Né en 1956 en Pennsylvanie, Keith Harring s’est fait connaître grâce à ses dessins à la craie dans le métro New-Yorkais, ce qui lui a valu plusieurs arrestations. Inspiré du graffiti mais aussi des dessins du désert de Nazca comme de l’univers de Walt Disney, son trait simple, presque enfantin, sous des atours de naïveté, porte toujours un message sur des sujets qui le touchaient profondément : l’éducation, la drogue, l’argent, le sida (maladie qui l’emportera à 31 ans), le racisme, l’homophobie, le nucléaire etc. Il est intéressant de noter qu’en plus de ses peintures, il a toujours voyagé pour créer des fresques, comme celle de l’hôpital Necker à Paris en 1987 par exemple ou celle sur le Mur de Berlin et que sa première exposition dans un musée a eu lieu à... Bordeaux ! En tant qu’artiste évoluant dans le New York de la fin des années 70/début 80 auprès de Basquiat et Warhol (qu’il a emmené au mariage de Madonna en invité surprise !) , il a toujours voulu que ses œuvres soient accessibles au plus grand nombre et non pas réservées à une poignée de collectionneurs richissimes.
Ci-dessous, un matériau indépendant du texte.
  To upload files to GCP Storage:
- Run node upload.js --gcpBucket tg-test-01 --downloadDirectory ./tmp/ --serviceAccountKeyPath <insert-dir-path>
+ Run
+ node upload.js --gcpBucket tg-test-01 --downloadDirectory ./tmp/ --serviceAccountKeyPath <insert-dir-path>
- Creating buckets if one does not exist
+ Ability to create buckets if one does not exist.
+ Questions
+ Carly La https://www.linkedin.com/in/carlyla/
Le fait de faire pas mal de produits dérivés, et donc de rentrer dans la « pop culture », lui a d’ailleurs valu pas mal de critiques dans le monde de l’art. 

New York a toujours été une ruche créative mais à cette époque, toutes les cultures se télescopaient allègrement : le punk, la photographie, le disco, la peinture, le clubbing, le jazz, le hip hop naissant... Harring, du fait de son statut d’artiste reconnu a été autant un spectateur privilégié qu’un acteur enthousiaste réalisant des flyers de soirées ou peignant des oeuvres dans des clubs . Son amitié avec un certain nombre de musiciens tels que Madonna ou Grace Jones (dont il a entièrement peint le corps pour les besoins d’un clip) et surtout le Dj Larry Levan, grand maître des platines du Paradise Garage, qu’il admirait par-dessus tout, ne sont plus un secret pour personne. Logiquement certains labels musicaux l’ont sollicité pour créer des pochettes de disques avec sa patte si particulière : du disco de NYC Peech, Boys, au funk moite de Sylvester en passant par les rappeurs de Run DMC, le projet house Crystal Waters ou même le grand David Bowie, tous ont eu l’honneur de se voir gratifiés d’un visuel signé Keith Harring.